→ **PROBLEM TO SOLVE**
Retype, exactly and completely, the listing that comes next, skipping its images.

** Opening GIVEN ENTRIES block **

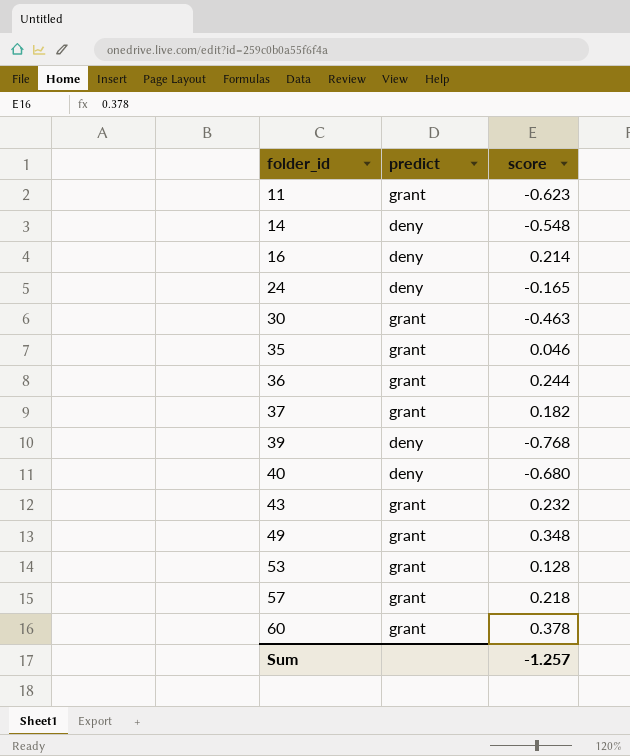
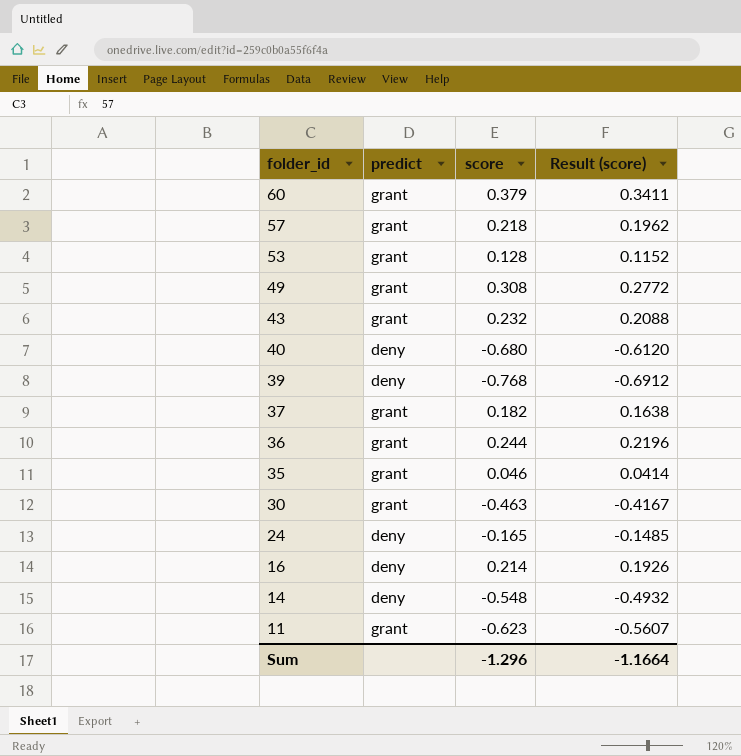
row order: folder_id ascending -> folder_id descending
column Result (score) | formula: none -> [score] * 0.9
60 | score: 0.378 -> 0.379
49 | score: 0.348 -> 0.308
Sum | score: -1.257 -> -1.296

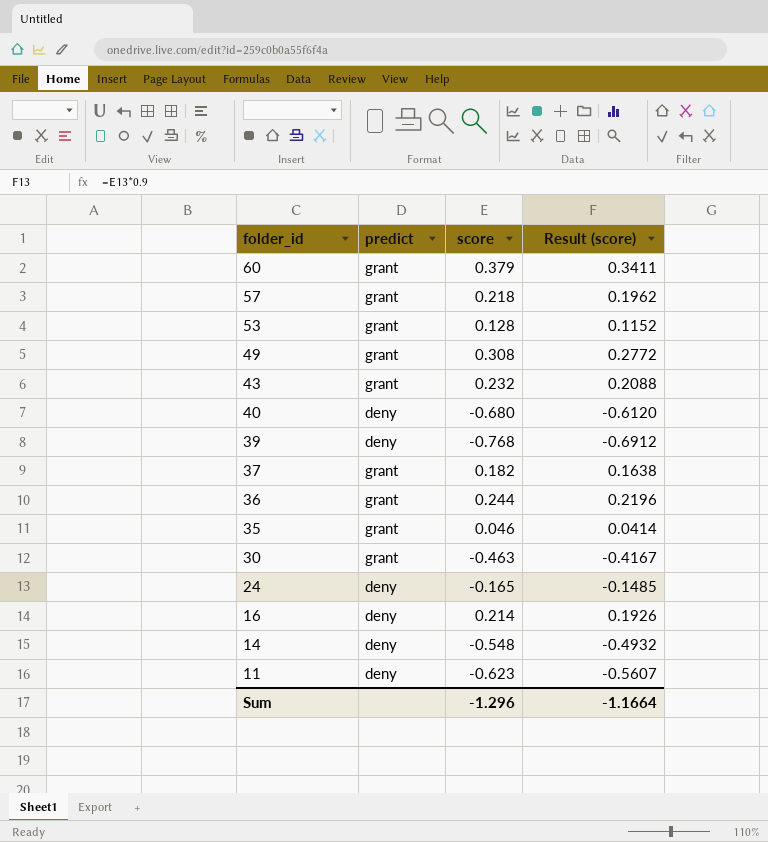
11 | predict: grant -> deny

** Closing GIVEN ENTRIES block **

→ **WRITTEN RESPONSE**
row order: folder_id ascending -> folder_id descending
column Result (score) | formula: none -> [score] * 0.9
60 | score: 0.378 -> 0.379
49 | score: 0.348 -> 0.308
Sum | score: -1.257 -> -1.296

11 | predict: grant -> deny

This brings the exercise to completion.